Along came NetFlow (for the uninitiated: an industry-standard protocol for collecting information on network traffic), which provided an efficient mechanism to capture and export network traffic information for easy consumption by correlation and analytical tools. NetFlow. JFlow. SFlow. Take your pick, the problem was solved – or at least, nearly so.
Fast forward to today and the era of application networks, where traffic is driven by the exploding number of web applications. Now it’s the application owners wrestling with how to understand performance and availability issues. Pretty much the same challenges, they’ve simply moved ‘up the stack,’ and have been inherited by another IT group. But wait, doesn’t NetFlow (or IPFIX) provide application-layer information? Well, yes and no – depends on your point of view. If you’re a network manager, a web application is just TCP port 80, and a user is simply an IP address. As long as packets keep moving, application issues probably aren’t keeping you up at night.
If you happen to be responsible for the company’s SharePoint site, however, you might need just a bit more information.

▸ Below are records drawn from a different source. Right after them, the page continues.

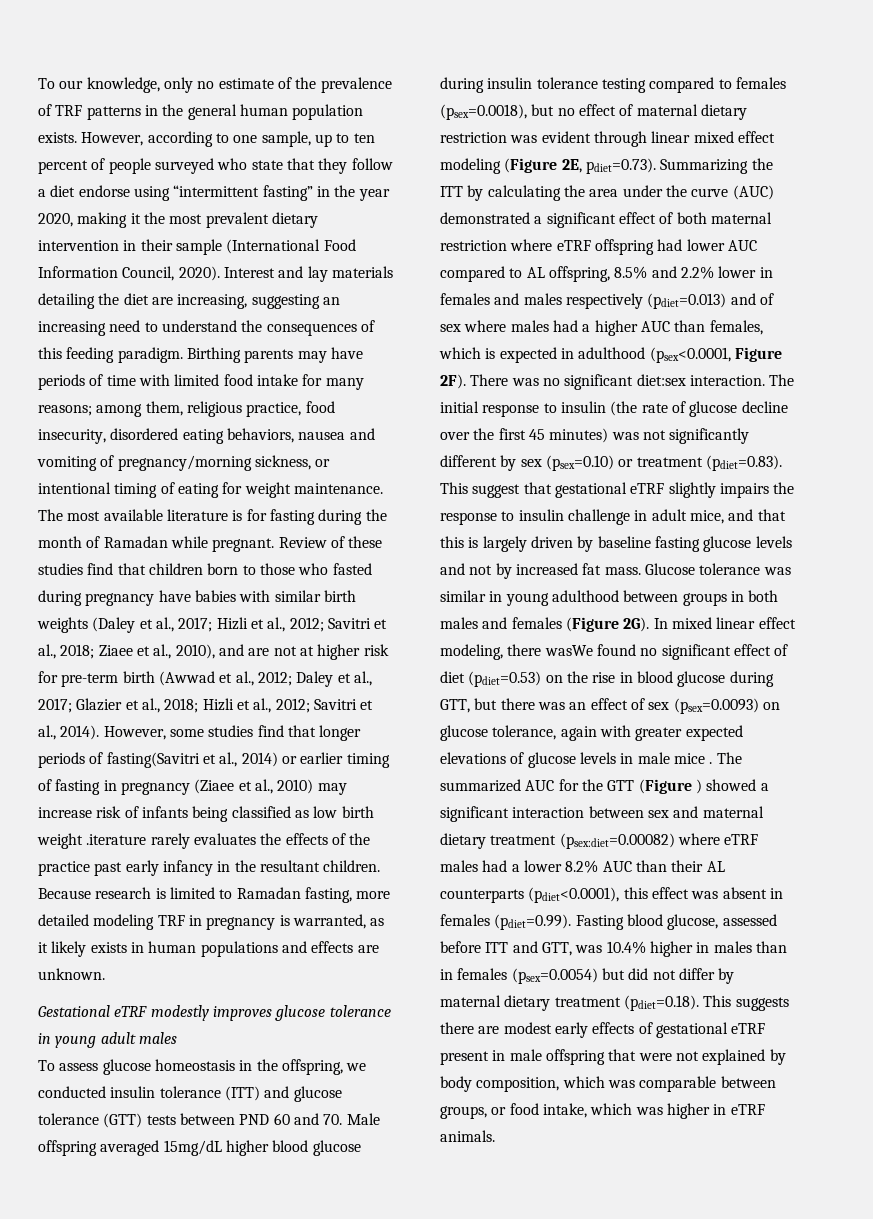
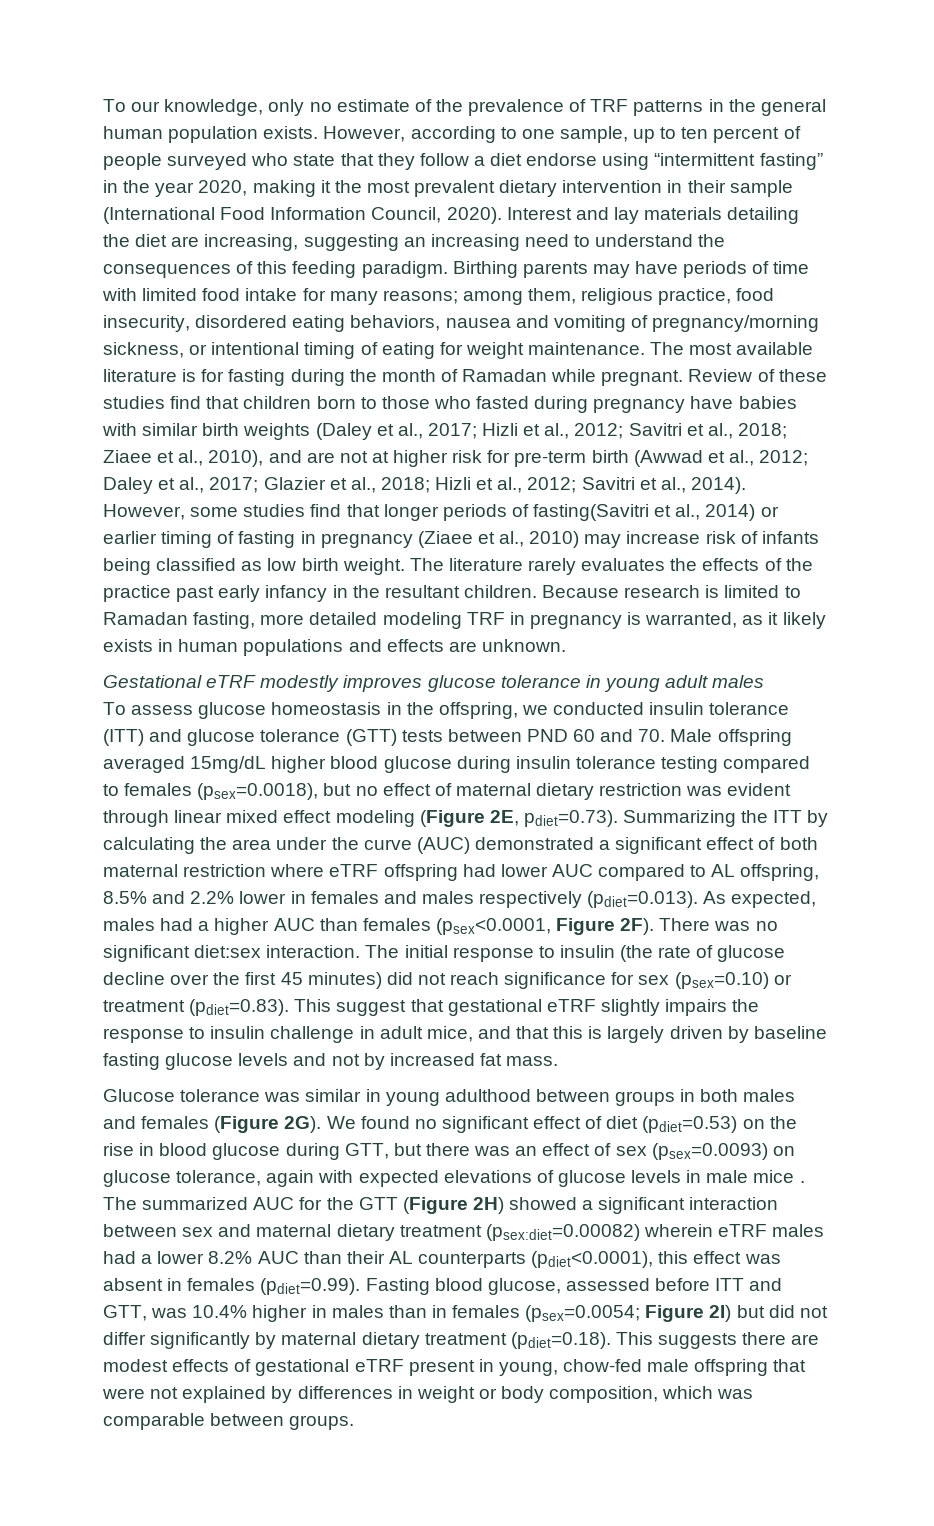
- However, some studies find that longer periods of fasting(Savitri et al., 2014) or earlier timing of fasting in pregnancy (Ziaee et al., 2010) may increase risk of infants being classified as low birth weight .iterature rarely evaluates the effects of the practice past early infancy in the resultant children.
+ However, some studies find that longer periods of fasting(Savitri et al., 2014) or earlier timing of fasting in pregnancy (Ziaee et al., 2010) may increase risk of infants being classified as low birth weight. The literature rarely evaluates the effects of the practice past early infancy in the resultant children.
- To assess glucose homeostasis in the offspring, we conducted insulin tolerance (ITT) and glucose tolerance (GTT) tests between PND 60 and 70. Male offspring averaged 15mg/dL higher blood glucose during insulin tolerance testing compared to females (psex=0.0018), but no effect of maternal dietary restriction was evident through linear mixed effect modeling (Figure 2E, pdiet=0.73). Summarizing the ITT by calculating the area under the curve (AUC) demonstrated a significant effect of both maternal restriction where eTRF offspring had lower AUC compared to AL offspring, 8.5% and 2.2% lower in females and males respectively (pdiet=0.013) and of sex where males had a higher AUC than females, which is expected in adulthood (psex<0.0001, Figure 2F).
+ To assess glucose homeostasis in the offspring, we conducted insulin tolerance (ITT) and glucose tolerance (GTT) tests between PND 60 and 70. Male offspring averaged 15mg/dL higher blood glucose during insulin tolerance testing compared to females (psex=0.0018), but no effect of maternal dietary restriction was evident through linear mixed effect modeling (Figure 2E, pdiet=0.73). Summarizing the ITT by calculating the area under the curve (AUC) demonstrated a significant effect of both maternal restriction where eTRF offspring had lower AUC compared to AL offspring, 8.5% and 2.2% lower in females and males respectively (pdiet=0.013). As expected, males had a higher AUC than females (psex<0.0001, Figure 2F).
- The initial response to insulin (the rate of glucose decline over the first 45 minutes) was not significantly different by sex (psex=0.10) or treatment (pdiet=0.83). This suggest that gestational eTRF slightly impairs the response to insulin challenge in adult mice, and that this is largely driven by baseline fasting glucose levels and not by increased fat mass. Glucose tolerance was similar in young adulthood between groups in both males and females (Figure 2G).
+ The initial response to insulin (the rate of glucose decline over the first 45 minutes) did not reach significance for sex (psex=0.10) or treatment (pdiet=0.83). This suggest that gestational eTRF slightly impairs the response to insulin challenge in adult mice, and that this is largely driven by baseline fasting glucose levels and not by increased fat mass.
+ Glucose tolerance was similar in young adulthood between groups in both males and females (Figure 2G).
- In mixed linear effect modeling, there wasWe found no significant effect of diet (pdiet=0.53) on the rise in blood glucose during GTT, but there was an effect of sex (psex=0.0093) on glucose tolerance, again with greater expected elevations of glucose levels in male mice .
+ We found no significant effect of diet (pdiet=0.53) on the rise in blood glucose during GTT, but there was an effect of sex (psex=0.0093) on glucose tolerance, again with expected elevations of glucose levels in male mice .
- The summarized AUC for the GTT (Figure ) showed a significant interaction between sex and maternal dietary treatment (psex:diet=0.00082) where eTRF males had a lower 8.2% AUC than their AL counterparts (pdiet<0.0001), this effect was absent in females (pdiet=0.99). Fasting blood glucose, assessed before ITT and GTT, was 10.4% higher in males than in females (psex=0.0054) but did not differ by maternal dietary treatment (pdiet=0.18). This suggests there are modest early effects of gestational eTRF present in male offspring that were not explained by body composition, which was comparable between groups, or food intake, which was higher in eTRF animals.
+ The summarized AUC for the GTT (Figure 2H) showed a significant interaction between sex and maternal dietary treatment (psex:diet=0.00082) wherein eTRF males had a lower 8.2% AUC than their AL counterparts (pdiet<0.0001), this effect was absent in females (pdiet=0.99). Fasting blood glucose, assessed before ITT and GTT, was 10.4% higher in males than in females (psex=0.0054; Figure 2I) but did not differ significantly by maternal dietary treatment (pdiet=0.18). This suggests there are modest effects of gestational eTRF present in young, chow-fed male offspring that were not explained by differences in weight or body composition, which was comparable between groups.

Well, maybe a lot more information. What application URLs or resources are being hit the most? What are the response times for each URL? Which application users are creating havoc on my infrastructure? Which are my best performing servers? Necessary information, but a bit out of the reach for your typical NetFlow solution.

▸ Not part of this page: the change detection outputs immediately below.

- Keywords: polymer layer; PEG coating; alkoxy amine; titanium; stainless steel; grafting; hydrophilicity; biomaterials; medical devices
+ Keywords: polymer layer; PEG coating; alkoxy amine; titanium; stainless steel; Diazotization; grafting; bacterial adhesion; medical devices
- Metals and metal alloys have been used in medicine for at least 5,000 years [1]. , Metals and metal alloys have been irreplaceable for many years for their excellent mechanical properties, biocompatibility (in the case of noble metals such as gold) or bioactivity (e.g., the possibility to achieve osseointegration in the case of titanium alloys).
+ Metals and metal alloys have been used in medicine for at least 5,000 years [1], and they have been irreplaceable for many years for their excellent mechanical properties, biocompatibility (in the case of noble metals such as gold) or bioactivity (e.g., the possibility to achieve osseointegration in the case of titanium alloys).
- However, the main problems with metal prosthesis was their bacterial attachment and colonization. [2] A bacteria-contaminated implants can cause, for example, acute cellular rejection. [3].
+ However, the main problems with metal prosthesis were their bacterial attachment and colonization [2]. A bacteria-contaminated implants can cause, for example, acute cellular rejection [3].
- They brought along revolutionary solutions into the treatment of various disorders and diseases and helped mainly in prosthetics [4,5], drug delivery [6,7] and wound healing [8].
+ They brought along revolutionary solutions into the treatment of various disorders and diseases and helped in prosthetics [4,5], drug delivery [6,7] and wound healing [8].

Enter the realm of application performance monitoring (APM). There are some really impressive products in this space (which happen to carry an equally impressive price tag). The APM market has many proprietary tools, including software agents for application servers and expensive appliances that hang nicely off span ports. Want to use your existing NetFlow collectors and analytic engines to grab that data? Good luck – it’s not going to happen (at least with existing tools). The bottom line is that you’re going to pay a price for those nice graphs and charts.
Want to get a full 360-degree view of the application environment, from the application client all the way to the web server? Then be prepared roll up your sleeves and do some serious data correlation, as it’s not always straightforward to get all the data you need from one source. There’s got to be a better way, right?
Looks like help is on the way. There is one technology common to nearly all datacenter architectures that already captures (and processes!) detailed, per-flow application data: the application delivery controller (ADC). Finally… the ADC vendors (Citrix included) are moving in the right direction. The ADC sees the end-to-end application environment, from the application user, through to the web and application tier. Makes sense to use some of that intelligence.
Why have the ADC vendors been locking up that data for so long? Good question. I suspect things are about to change. Get ready for ADC-centric application visibility tools to complement today’s NetFlow solutions. The big questions that application owners will be asking:
• Will these ADC-based methods be open so that I can use my existing monitoring tools, or proprietary – forcing me to abandon tried and true solutions?
• Will the solutions extend into the cloud so I can continue to use when some of my applications migrate outside of my datacenter?
Answers to these questions are on the way.
What would Yogi say about better visibility for application traffic? Perhaps, “You can observe a lot just by watching.”